See? I told you there was a connection.

I told our other roommates the story when they returned in the next day or so. It was a very funny story. And I can milk a story. I would culminate with making scratching noises on a piece of metal, to imitate the cockroach legs. Other friends heard references and begged to be told the full story, which took 15-20 minutes to tell.

I admit it: I loved telling this story. There’s nothing like having a roomful of people laughing so hard they can’t stand.

Well, one night, we had a 4th of July gathering at our apartment. The roommate in question was working. Ten or twelve of us, including my visiting mother, sat around the dining table — which was a piece of painted plywood on blue-painted cinder blocks — talking and drinking beer.

Well, yes, someone asked me to tell the story.

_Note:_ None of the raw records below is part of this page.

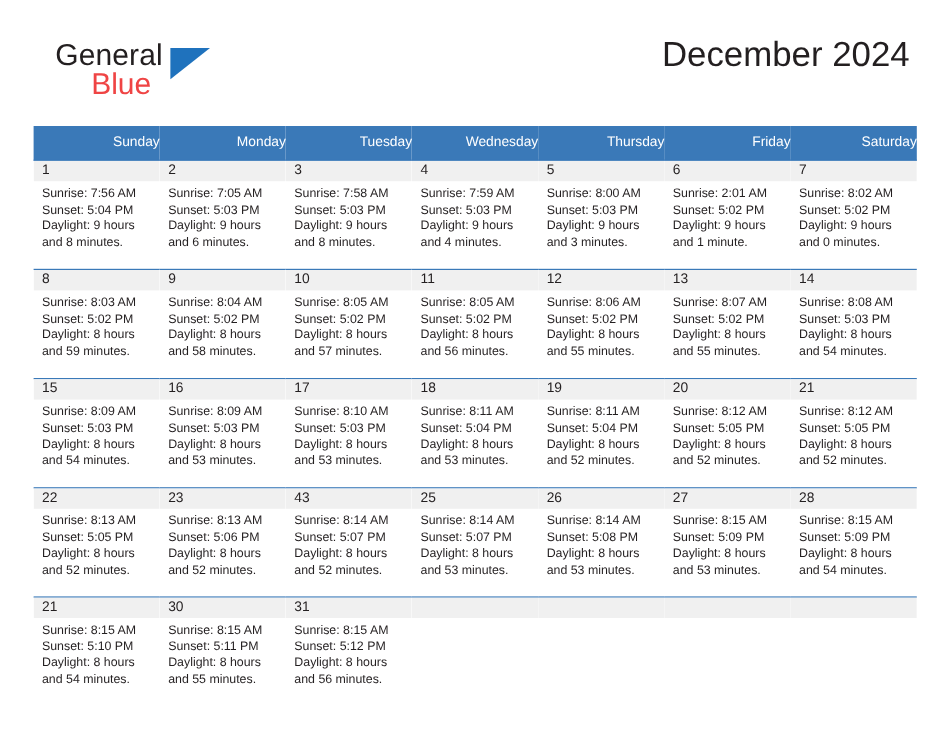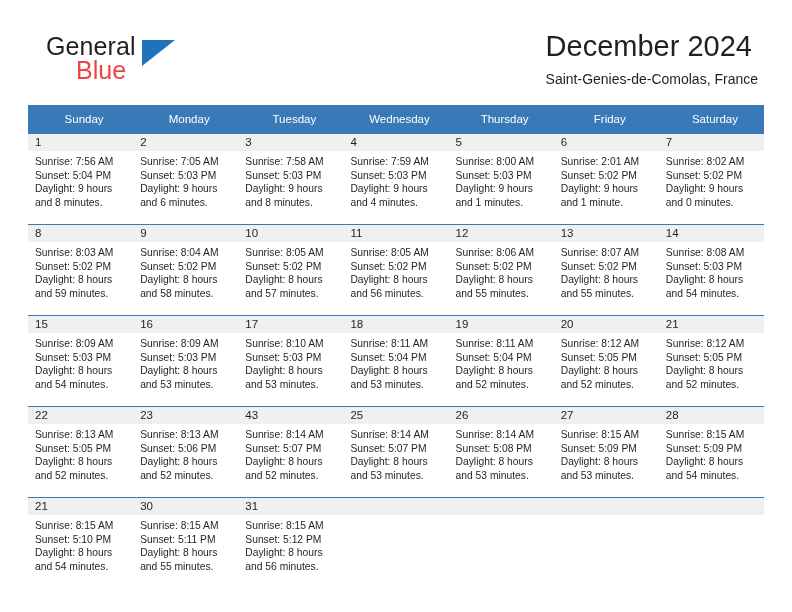"Saint-Genies-de-Comolas, France" div.cal-subtitle { html: <div>Saint-Genies-de-Comolas, France</div> -> none }
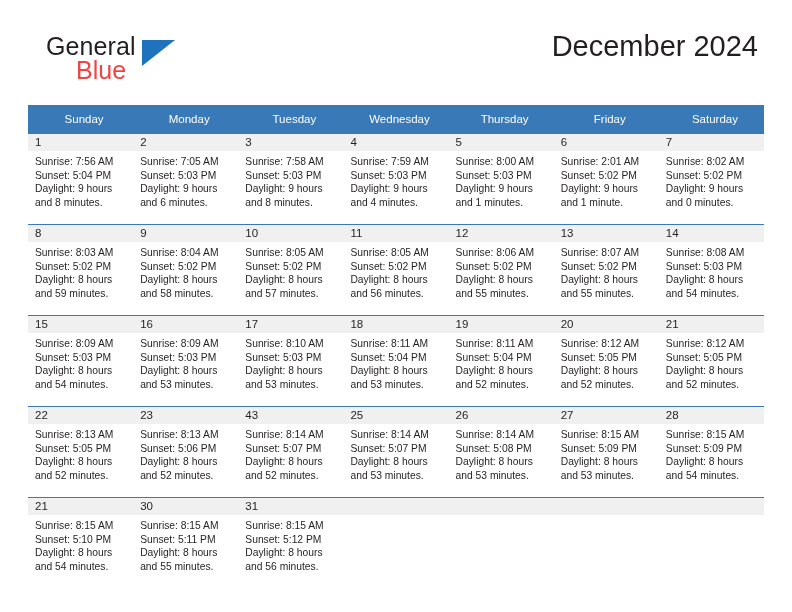"Sunday" thead th { text-align: center -> right }
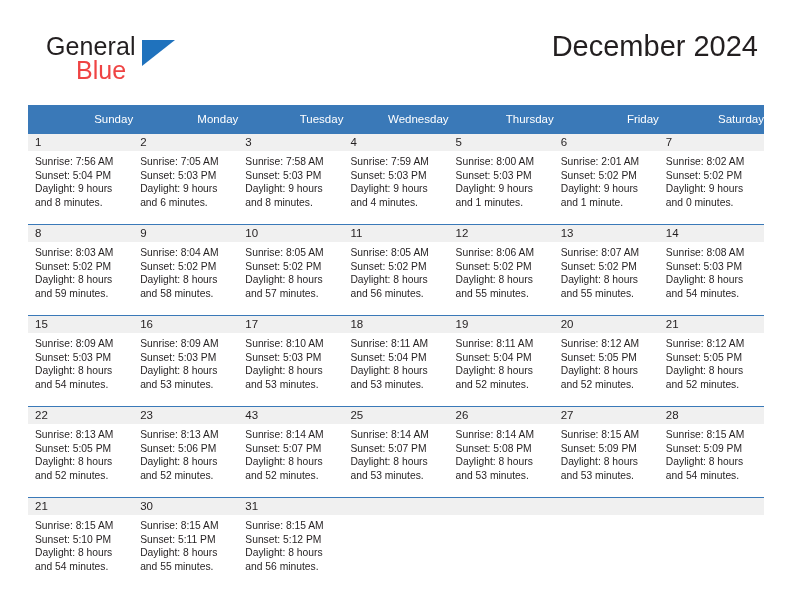"and 1 minutes." div { text: 1 -> 3 }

You know what’s coming. I demurred, since I was normally very careful not to tell it anywhere my friend could hear. but I didn’t take much convincing. I had just gotten to the part where I’m clicking my nails on the beer bottle when that cold silence fell over the room.

Of course, she was standing in the doorway behind me, having come in through the kitchen door to the alley.

She slammed off to her bedroom and the party broke up. Everyone was horrified. I felt awful.

What’s funny is, she and I never talked about it. I’ve never known how much of the story she heard. She was the type to yell at you if she was mad. This she never said a word about, which made me think I truly hurt her.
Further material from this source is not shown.